• _Difference listings_
______

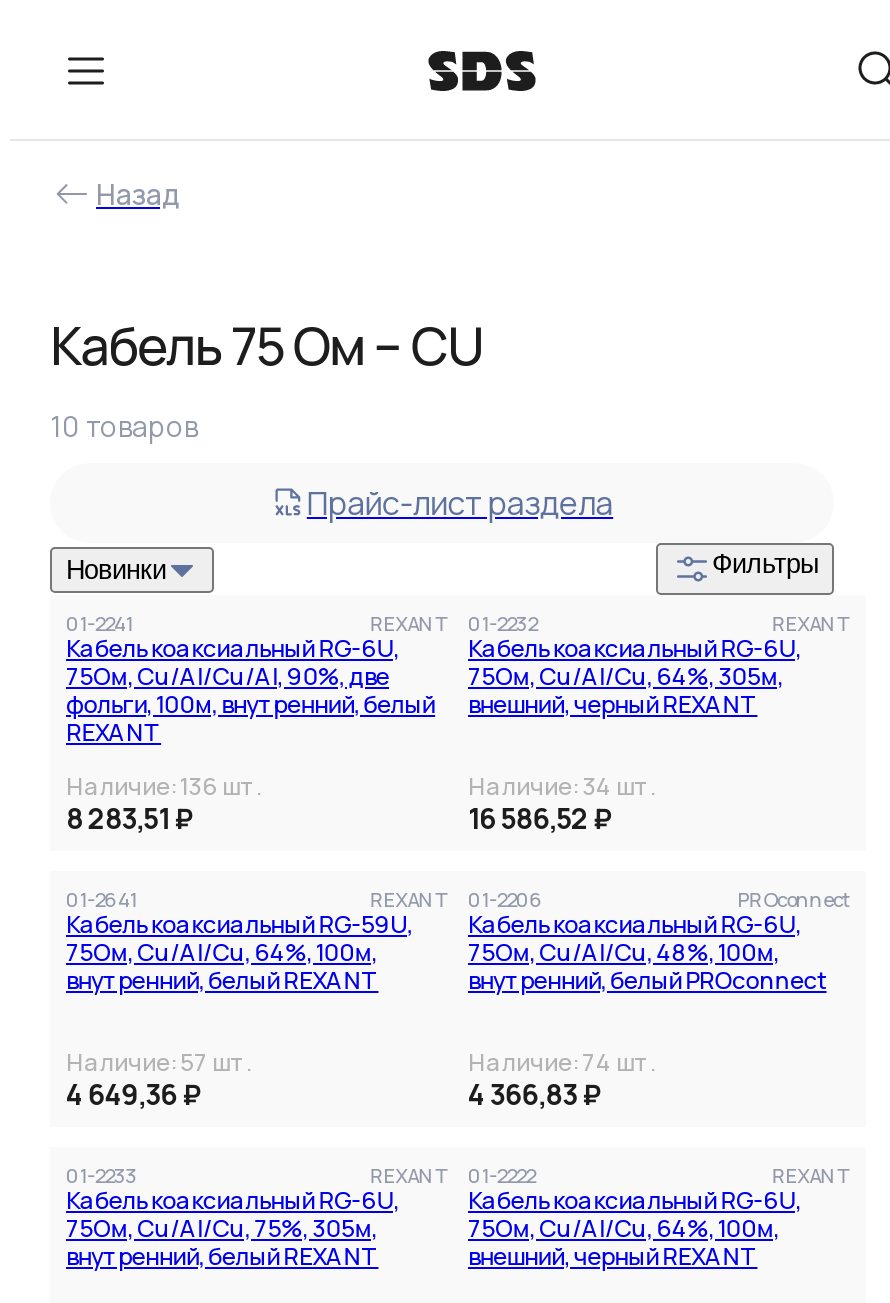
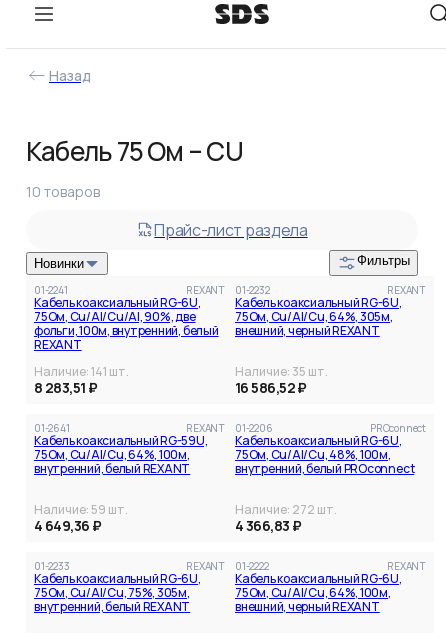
- Наличие: 136 шт.
+ Наличие: 141 шт.

- Наличие: 34 шт.
+ Наличие: 35 шт.

- Наличие: 57 шт.
+ Наличие: 59 шт.

- Наличие: 74 шт.
+ Наличие: 272 шт.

______

• _What needs to be done_
Reproduce the entries exactly. Do not carry over any picture.

• _Expected answer_
- Наличие: 136 шт.
+ Наличие: 141 шт.

- Наличие: 34 шт.
+ Наличие: 35 шт.

- Наличие: 57 шт.
+ Наличие: 59 шт.

- Наличие: 74 шт.
+ Наличие: 272 шт.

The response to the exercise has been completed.